Lines in the records below that contain the word "Kubota" must each be copied.

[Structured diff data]
BEGIN
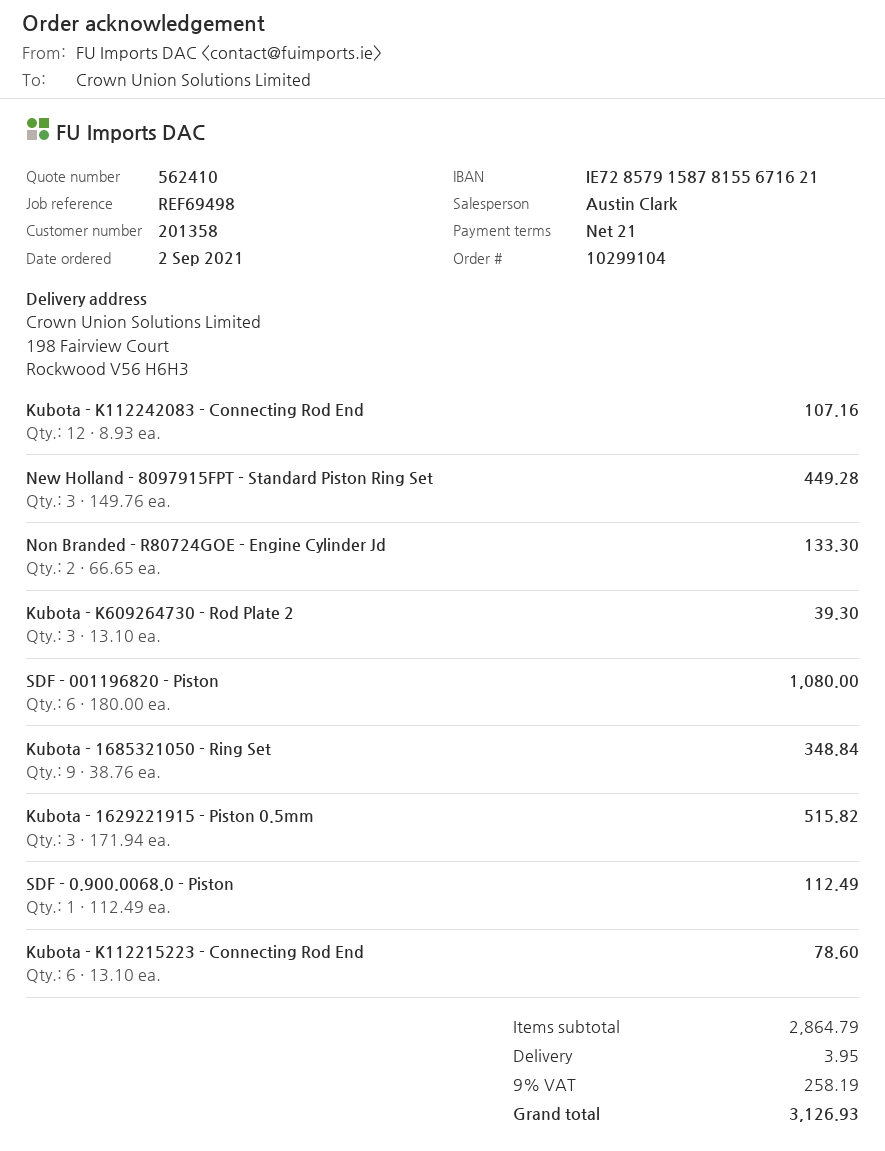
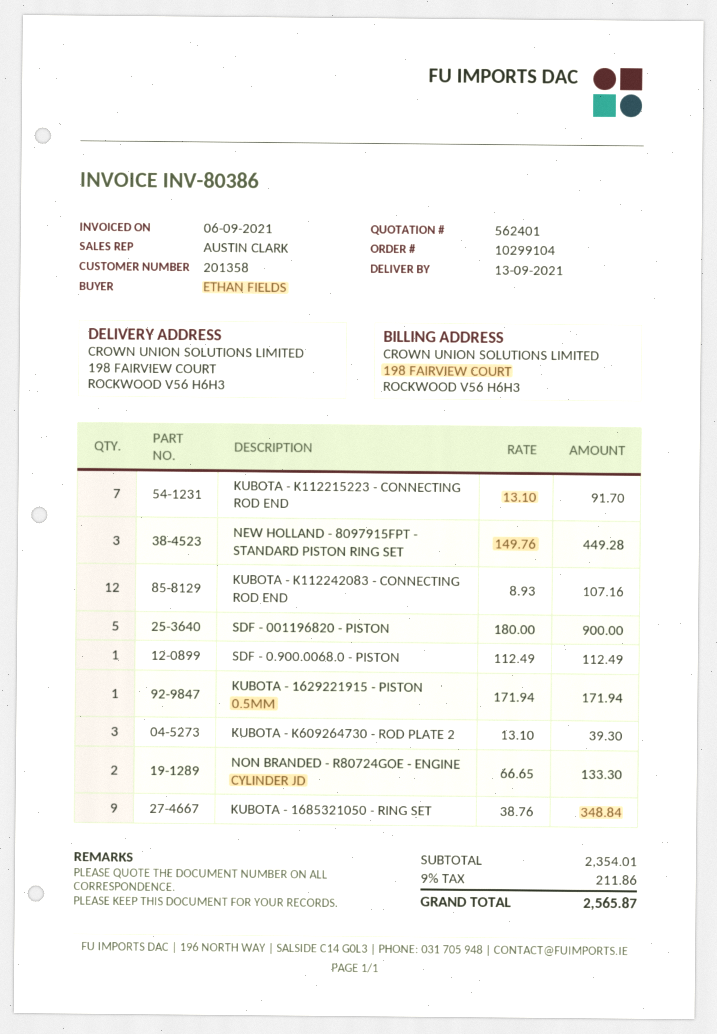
quote number: 562410 -> 562401
SDF - 001196820 - Piston: 6 x 180.00 = 1080.00 -> 5 x 180.00 = 900.00
Kubota - 1629221915 - Piston 0.5mm: 3 x 171.94 = 515.82 -> 1 x 171.94 = 171.94
Kubota - K112215223 - Connecting Rod End: 6 x 13.10 = 78.60 -> 7 x 13.10 = 91.70
subtotal: 2864.79 -> 2354.01
shipping: 3.95 -> none
tax: 9% = 258.19 -> 9% = 211.86
total: 3126.93 -> 2565.87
END
→ Response:
Kubota - 1629221915 - Piston 0.5mm: 3 x 171.94 = 515.82 -> 1 x 171.94 = 171.94
Kubota - K112215223 - Connecting Rod End: 6 x 13.10 = 78.60 -> 7 x 13.10 = 91.70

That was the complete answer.